> **PROBLEM**:
Every line from the one containing "text: 109 ->" to the one containing "color: #15803d ->" in the records below, both included, must be set down exactly, and no other line.

> **DATA**:
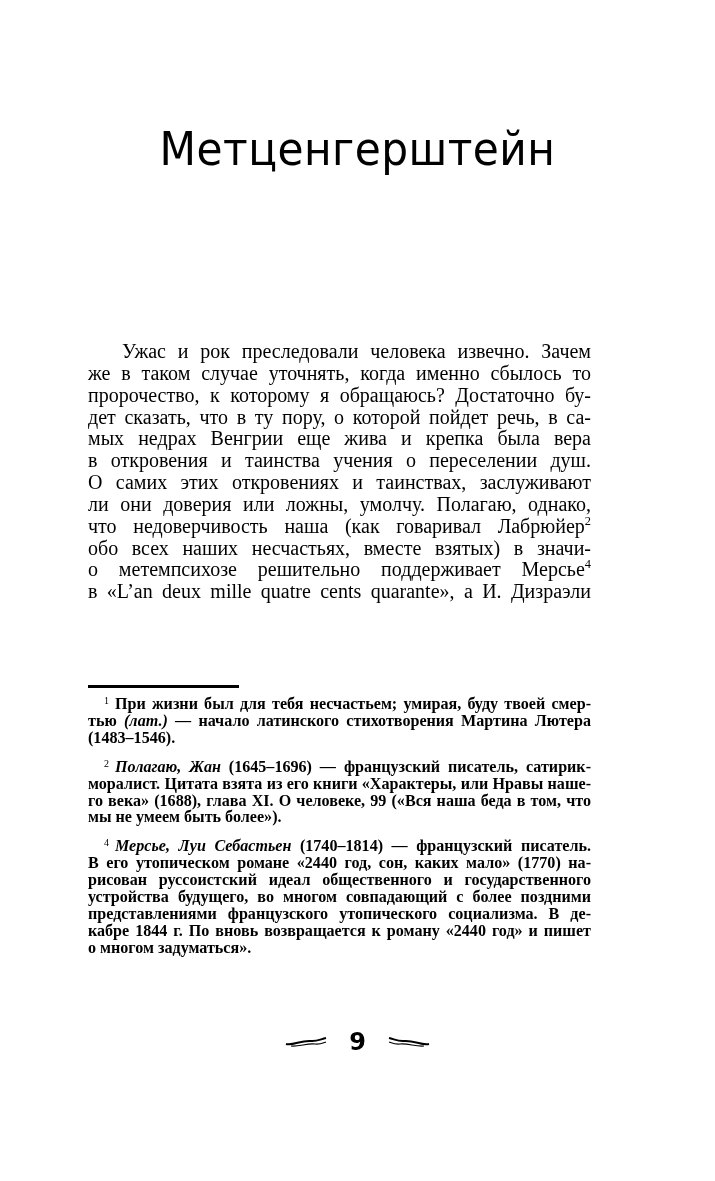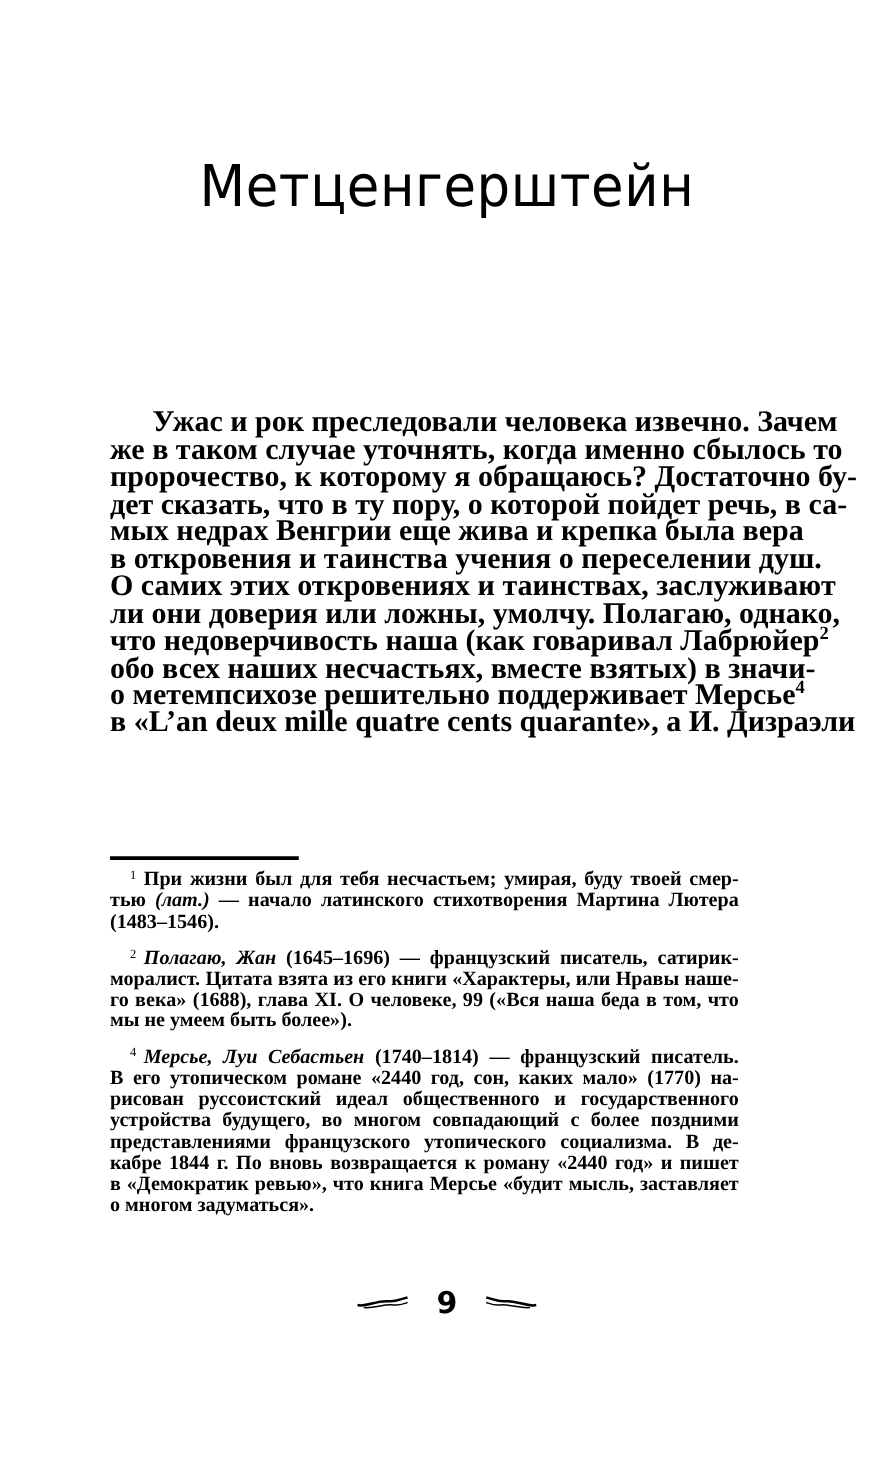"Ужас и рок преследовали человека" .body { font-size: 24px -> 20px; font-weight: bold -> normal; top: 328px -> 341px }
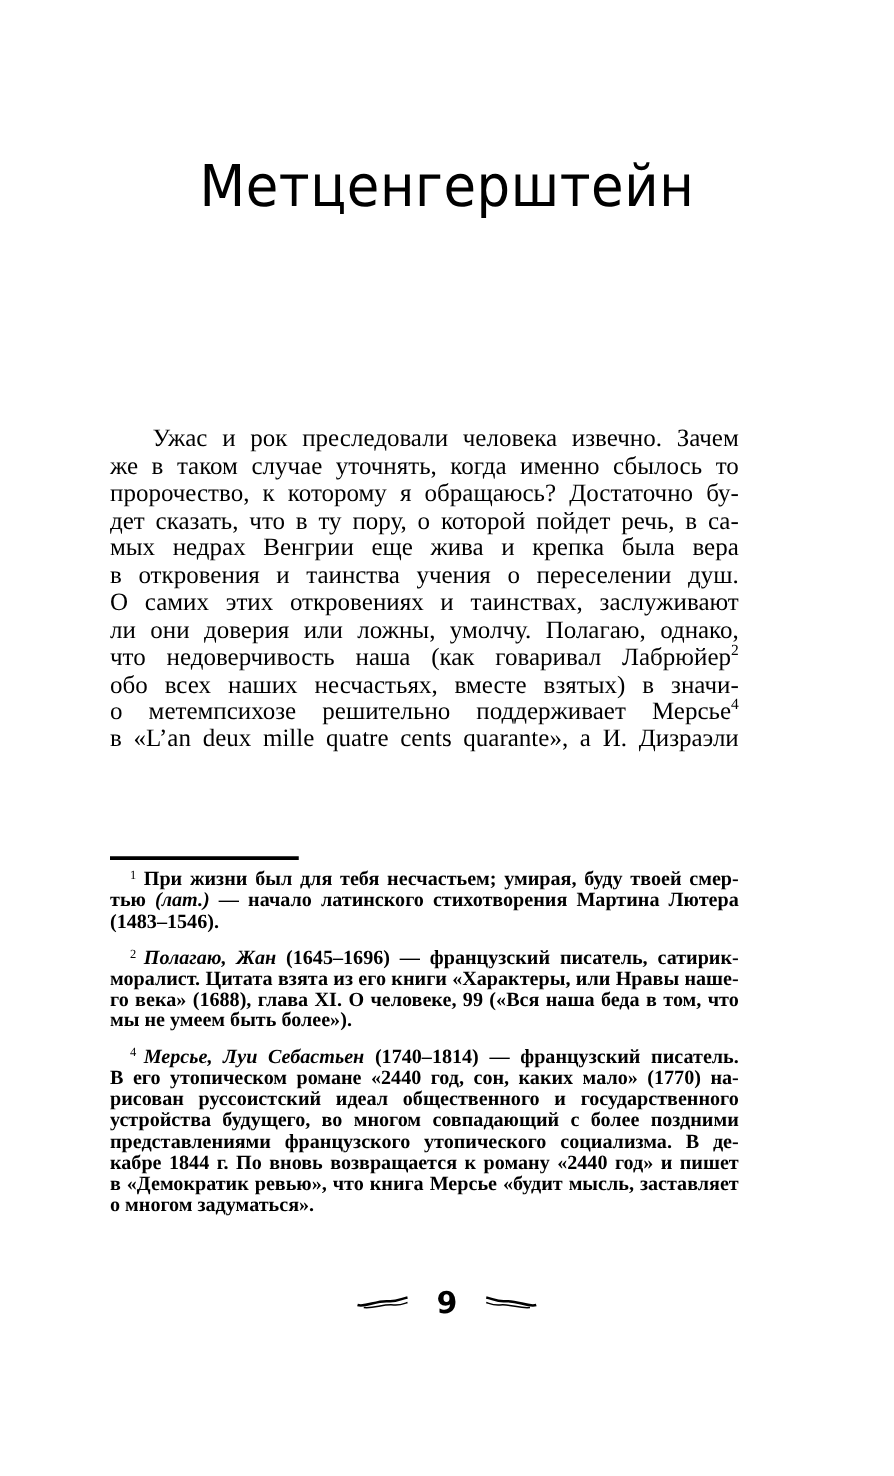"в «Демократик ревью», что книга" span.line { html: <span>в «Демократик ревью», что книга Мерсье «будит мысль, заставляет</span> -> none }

---

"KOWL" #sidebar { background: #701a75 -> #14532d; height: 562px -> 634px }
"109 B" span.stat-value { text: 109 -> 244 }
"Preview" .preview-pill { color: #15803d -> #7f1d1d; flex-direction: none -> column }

> **ANSWER TO THIS PROBLEM**:
"109 B" span.stat-value { text: 109 -> 244 }
"Preview" .preview-pill { color: #15803d -> #7f1d1d; flex-direction: none -> column }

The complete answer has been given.